New programme provides work permits for domestic staff

In December 2001, the German government enacted a decree which will offer limited employment permits to domestic staff from several central and eastern European countries. Following a so-called 'green card' programme, which was introduced in March 2000 to attract foreign specialists to the German information technology industry, the new initiative seeks to help German families to provide home care for elderly relatives.

On 19 December 2001, the 'red-Green' coalition government passed a decree which will offer employment permits to domestic workers from Poland, Slovakia, Slovenia, the Czech Republic and Hungary. Permits will be issued with a duration of one to three years and applications will be accepted until 31 December 2002. To qualify as potential employers for such migrant domestic staff, a household must be taking care of a relative and be receiving benefits from the statutory long-term care insurance system. The government hopes that by the time the deadline for applications expires, the decree will have been replaced by a more comprehensive immigration law (DE0105223F) which is still pending in the legislative process.

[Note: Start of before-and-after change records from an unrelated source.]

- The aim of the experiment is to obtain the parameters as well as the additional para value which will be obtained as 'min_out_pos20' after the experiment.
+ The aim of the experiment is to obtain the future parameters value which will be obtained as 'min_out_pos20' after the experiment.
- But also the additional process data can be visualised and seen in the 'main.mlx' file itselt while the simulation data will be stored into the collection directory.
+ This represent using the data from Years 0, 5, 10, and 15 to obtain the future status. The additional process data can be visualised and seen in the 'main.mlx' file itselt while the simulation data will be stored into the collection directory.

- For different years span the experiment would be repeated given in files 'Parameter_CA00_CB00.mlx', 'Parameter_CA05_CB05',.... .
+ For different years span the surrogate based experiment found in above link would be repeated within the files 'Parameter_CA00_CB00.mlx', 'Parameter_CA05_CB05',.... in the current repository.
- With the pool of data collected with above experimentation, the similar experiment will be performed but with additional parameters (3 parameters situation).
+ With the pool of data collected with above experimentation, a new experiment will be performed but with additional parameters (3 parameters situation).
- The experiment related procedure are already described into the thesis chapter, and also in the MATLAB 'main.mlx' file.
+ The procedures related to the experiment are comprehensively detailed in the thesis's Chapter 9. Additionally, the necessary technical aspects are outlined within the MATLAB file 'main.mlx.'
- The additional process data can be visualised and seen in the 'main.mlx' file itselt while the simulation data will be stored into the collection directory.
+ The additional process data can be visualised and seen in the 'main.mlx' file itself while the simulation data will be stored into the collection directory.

This initiative to enact the decree followed several searches conducted on the order of the attorney in charge of the Frankfurt district. The searches revealed that numerous households who were taking care of elderly relatives were illegally employing undocumented immigrants from eastern European countries. Subsequently, the searches resulted in the deportation of 200 nurse assistants, the prosecution of several families who employed them, and severe problems in managing the care of those elderly persons affected. Experts estimate that the situation in Frankfurt is not exceptional and that there are between 10,000 and 100,000 foreign employees who are (illegally) working in this particular occupation.

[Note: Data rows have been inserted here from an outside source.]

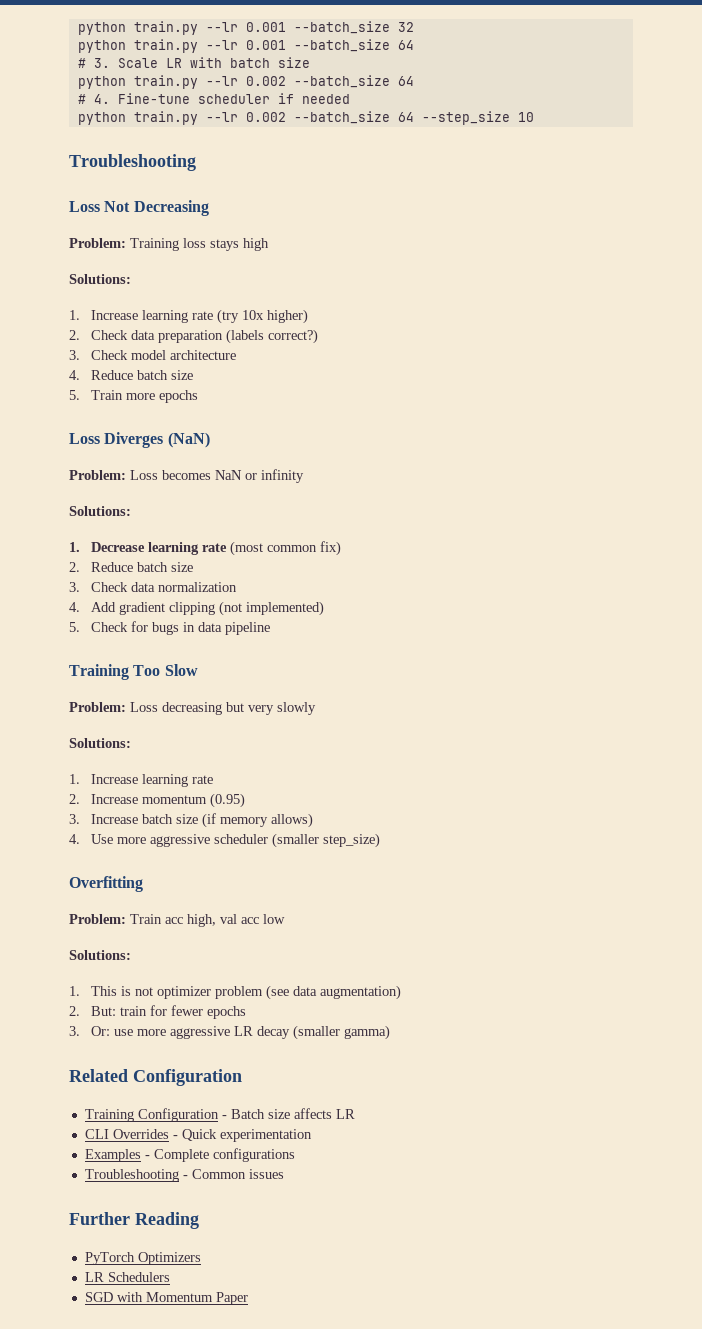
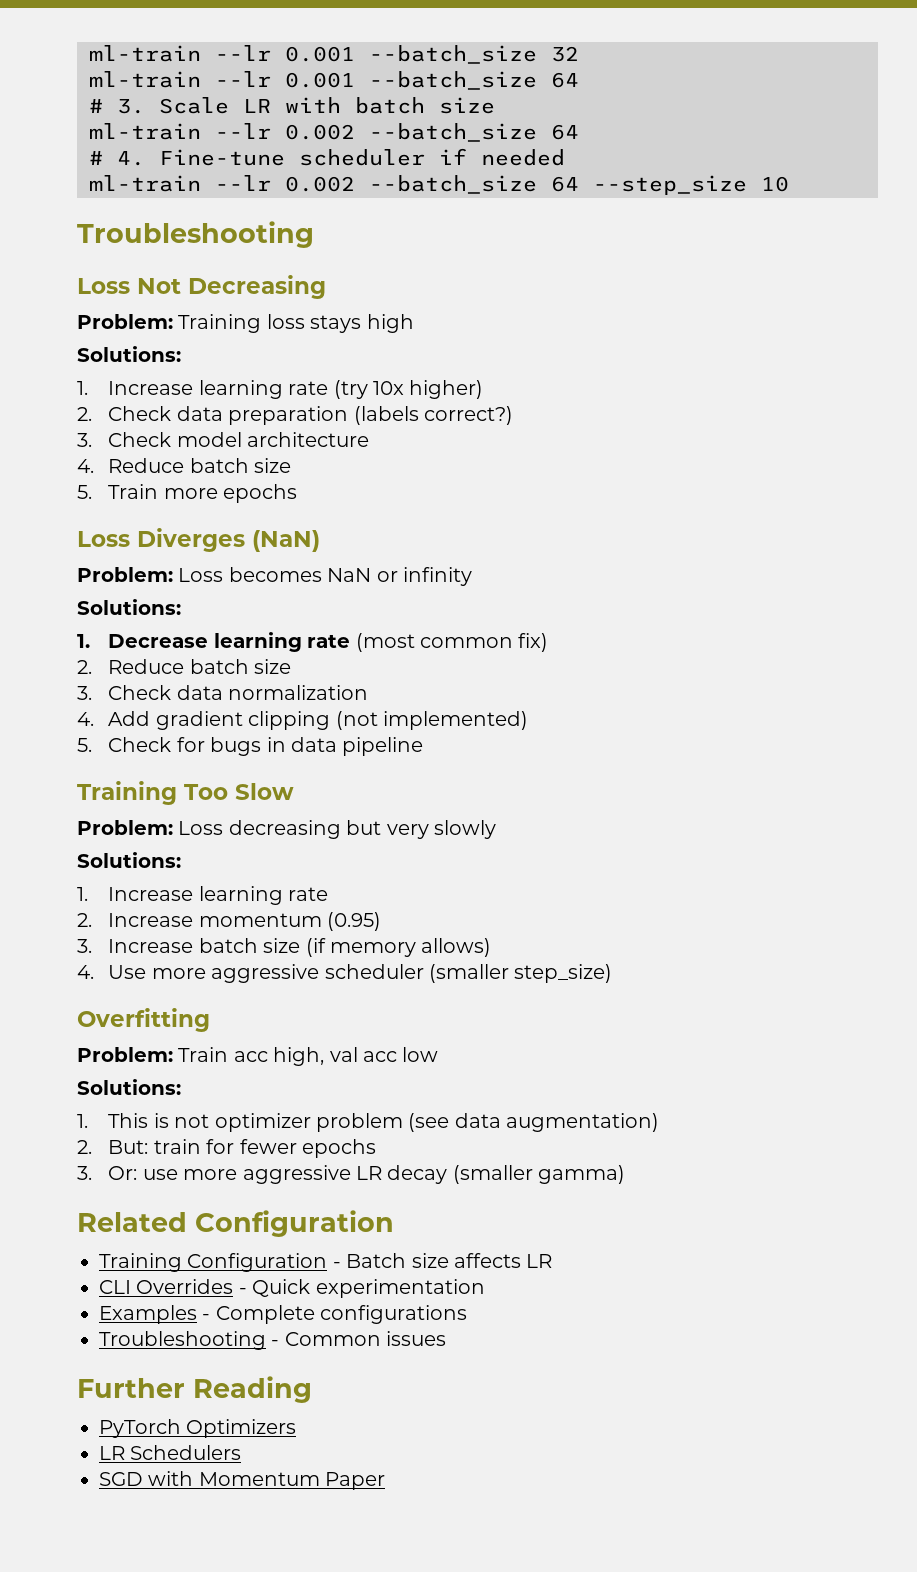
- python train.py --lr 0.001 --batch_size 32
+ ml-train --lr 0.001 --batch_size 32
- python train.py --lr 0.001 --batch_size 64
+ ml-train --lr 0.001 --batch_size 64
  # 3. Scale LR with batch size
- python train.py --lr 0.002 --batch_size 64
+ ml-train --lr 0.002 --batch_size 64
- python train.py --lr 0.002 --batch_size 64 --step_size 10
+ ml-train --lr 0.002 --batch_size 64 --step_size 10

The new decree acknowledges the special needs of those families who provide home care for elderly relatives, but also seeks to consider the situation on the labour market. To protect the interests of German nationals who are trained nurses and home care employees, work permits are to be granted to household helpers but not for occupations related to nursing and home care. According to a statement by the Ministry of Labour and Social Affairs, it is the intention of the government not to put at risk the high quality of nursing and home care by bringing in untrained foreign workers.

The new decree follows an earlier government initiative, in March 2000 (DE0003252F), which provided up to 30,000 limited work permits for non-EU experts in the information technology (IT) sector. While this earlier so-called 'green card' model focuses on highly qualified specialists, work permits are now being made available for low-skilled occupations too. As in the case of the IT sector, work permits are to be granted in the course of a consultation process with the institutions in charge of employment administration in the central and east European countries. Employees are to be hired on a full-time basis. Working conditions and pay are to be based on the Germans standard for the specific occupation.